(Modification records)
◆ ◆ ◆ ◆ ◆

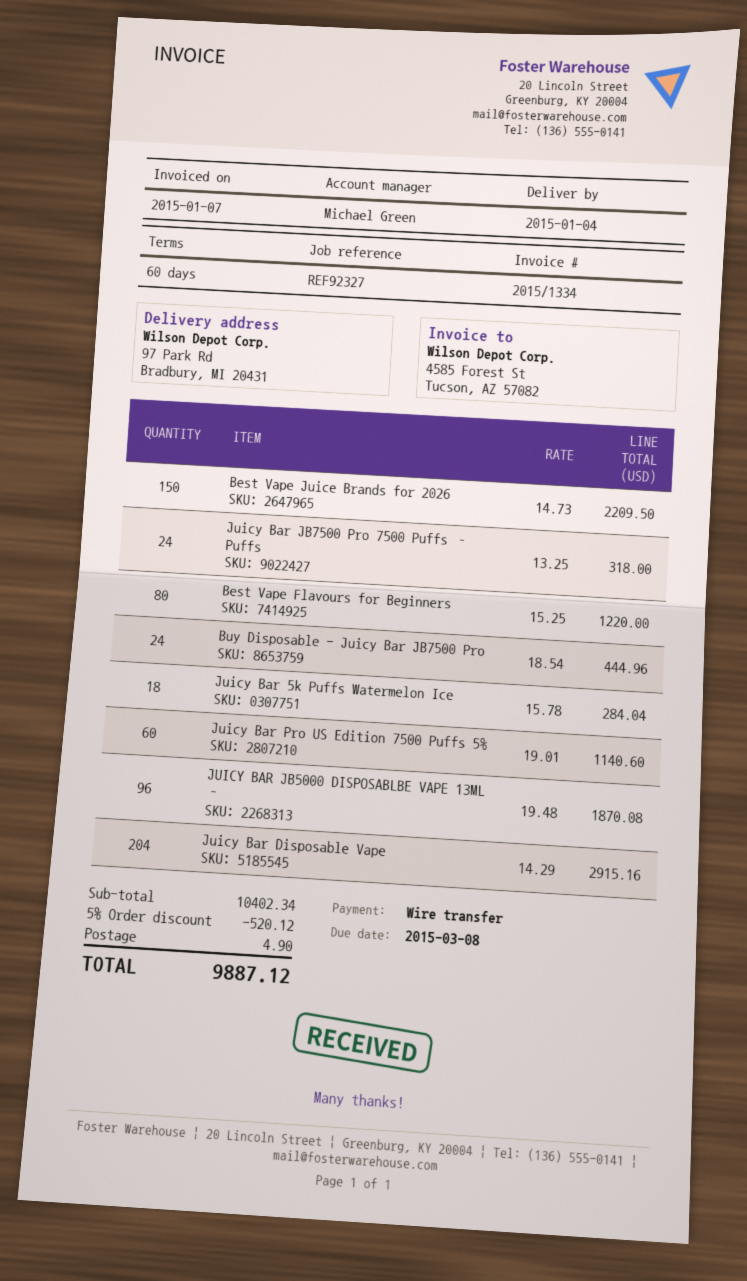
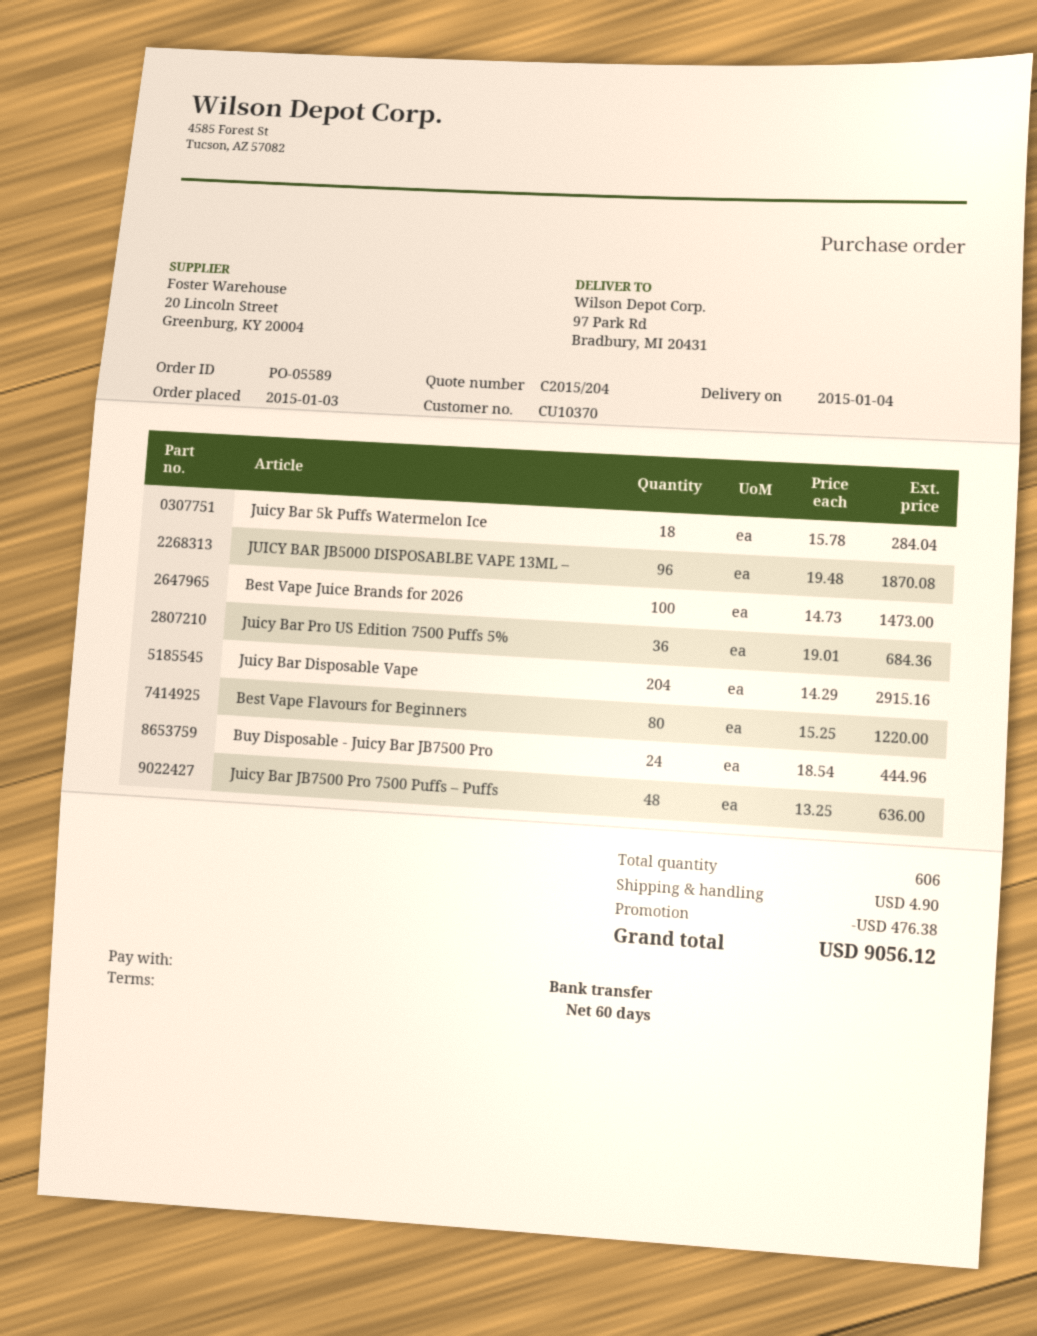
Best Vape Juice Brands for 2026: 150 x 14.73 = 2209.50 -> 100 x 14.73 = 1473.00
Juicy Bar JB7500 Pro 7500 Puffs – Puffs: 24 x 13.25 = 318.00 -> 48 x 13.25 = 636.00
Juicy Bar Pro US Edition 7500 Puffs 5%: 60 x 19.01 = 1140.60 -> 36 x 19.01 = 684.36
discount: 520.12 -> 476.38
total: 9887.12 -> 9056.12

◆ ◆ ◆ ◆ ◆

For every line above that has "Puffs" in it, copy the line.

Juicy Bar JB7500 Pro 7500 Puffs – Puffs: 24 x 13.25 = 318.00 -> 48 x 13.25 = 636.00
Juicy Bar Pro US Edition 7500 Puffs 5%: 60 x 19.01 = 1140.60 -> 36 x 19.01 = 684.36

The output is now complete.